Following his election victory, Donald Trump has been actively selecting candidates to manage key government roles across sectors like defense, immigration, and health. Among the names making headlines is Jay Bhattacharya, the Stanford professor tipped to lead the National Institutes of Health (NIH). This USD 50 billion agency oversees the nation's biomedical research, manages clinical trials, and plays a critical role in drug and therapy development. The decision is yet to be finalized, but Bhattacharya’s recent meeting with Robert F. Kennedy Jr., who now officially heads the Department of Health and Human Services (HHS), has further fueled speculation.
The role of NIH director is a highly influential one, with responsibilities including deciding on research grants for thousands of scientists and steering public health priorities.
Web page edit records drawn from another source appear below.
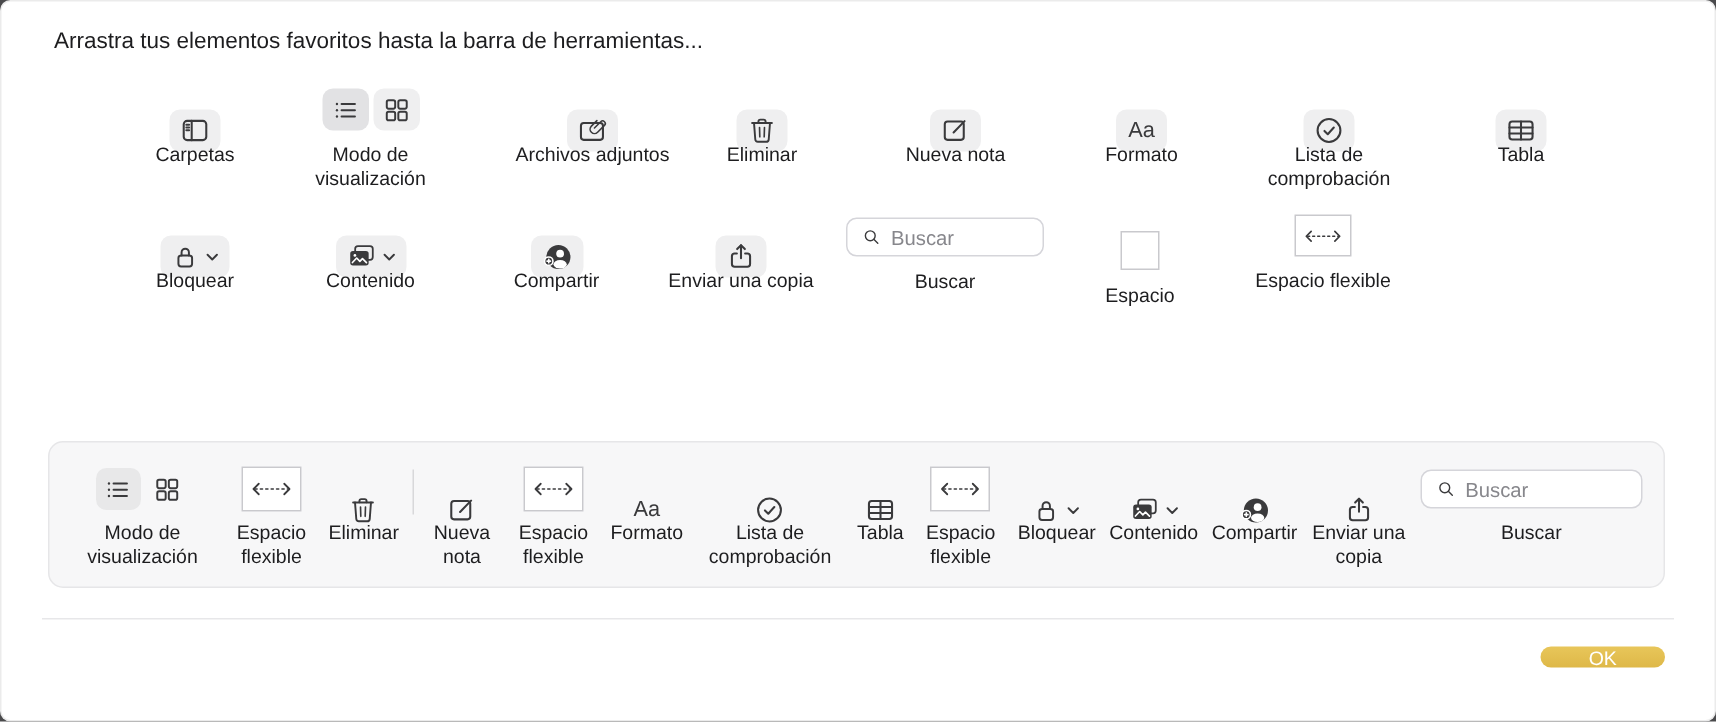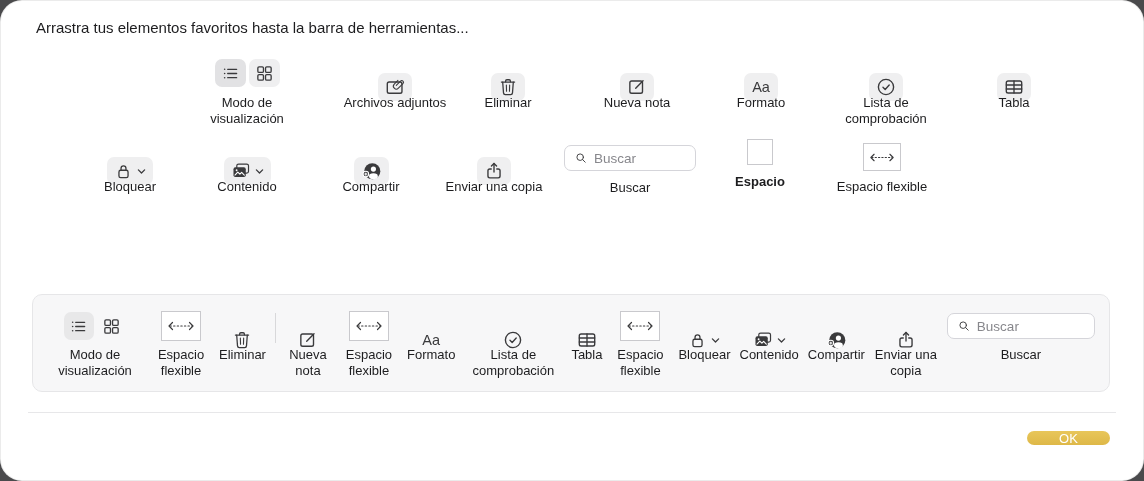"Arrastra tus elementos favoritos hasta" .sheet { border-radius: 22px -> 7px }
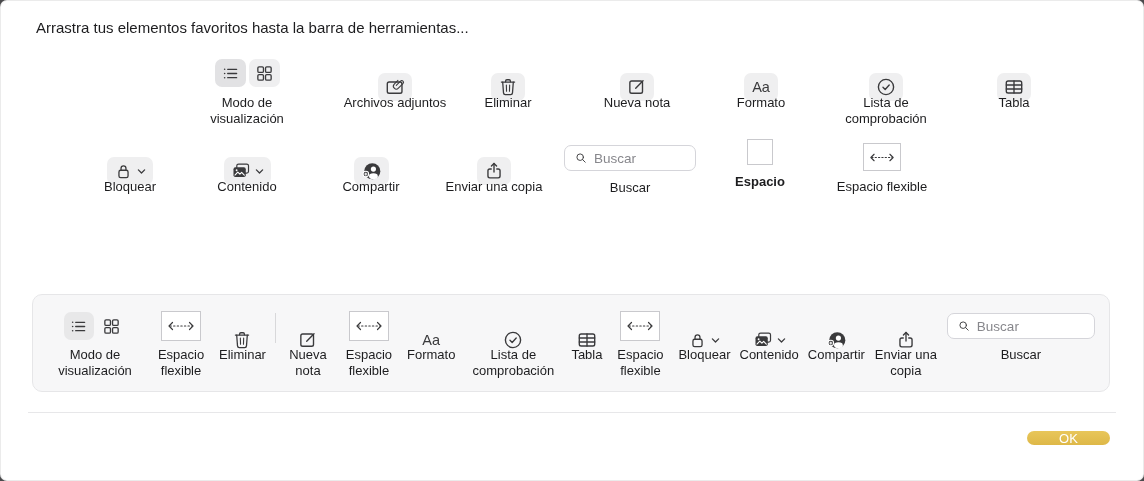"Carpetas" div.pal-item { html: none -> <div> <div> <span> <svg> <use></use> </svg> </span> </div> <div>Carpetas</div> </div> }
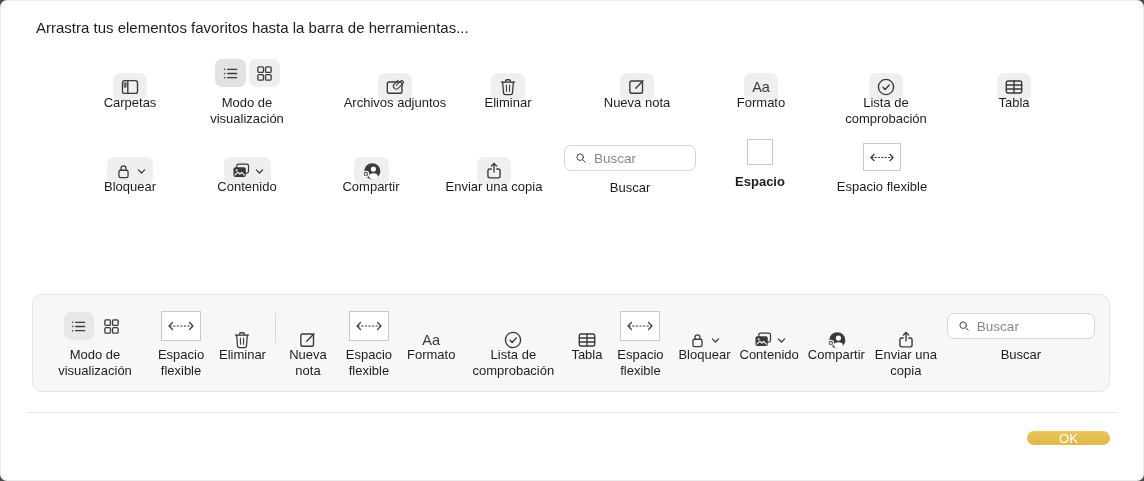"Espacio" div.pal-item { font-weight: bold -> none; top: 137px -> 152px }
As one of the nation’s leading health bodies, the NIH impacts critical areas of research and development, particularly in combating diseases and fostering biomedical innovation.
Jay Bhattacharya is a renowned professor of medicine and economics at Stanford University and a research associate at the National Bureau of Economic Research. He also directs Stanford's Center for Demography and Economics of Health and Aging. Bhattacharya’s academic expertise spans health policy, biomedical innovation, and government programs, making him an important choice for the role.
An alumnus of Stanford University, Bhattacharya holds an MD and a PhD in economics, a rare combination that highlights his multifaceted approach to health and public policy. Born in Kolkata, India, he has a prolific research background, having authored over 135 peer-reviewed articles across diverse fields such as medicine, law, epidemiology, economics, and public health.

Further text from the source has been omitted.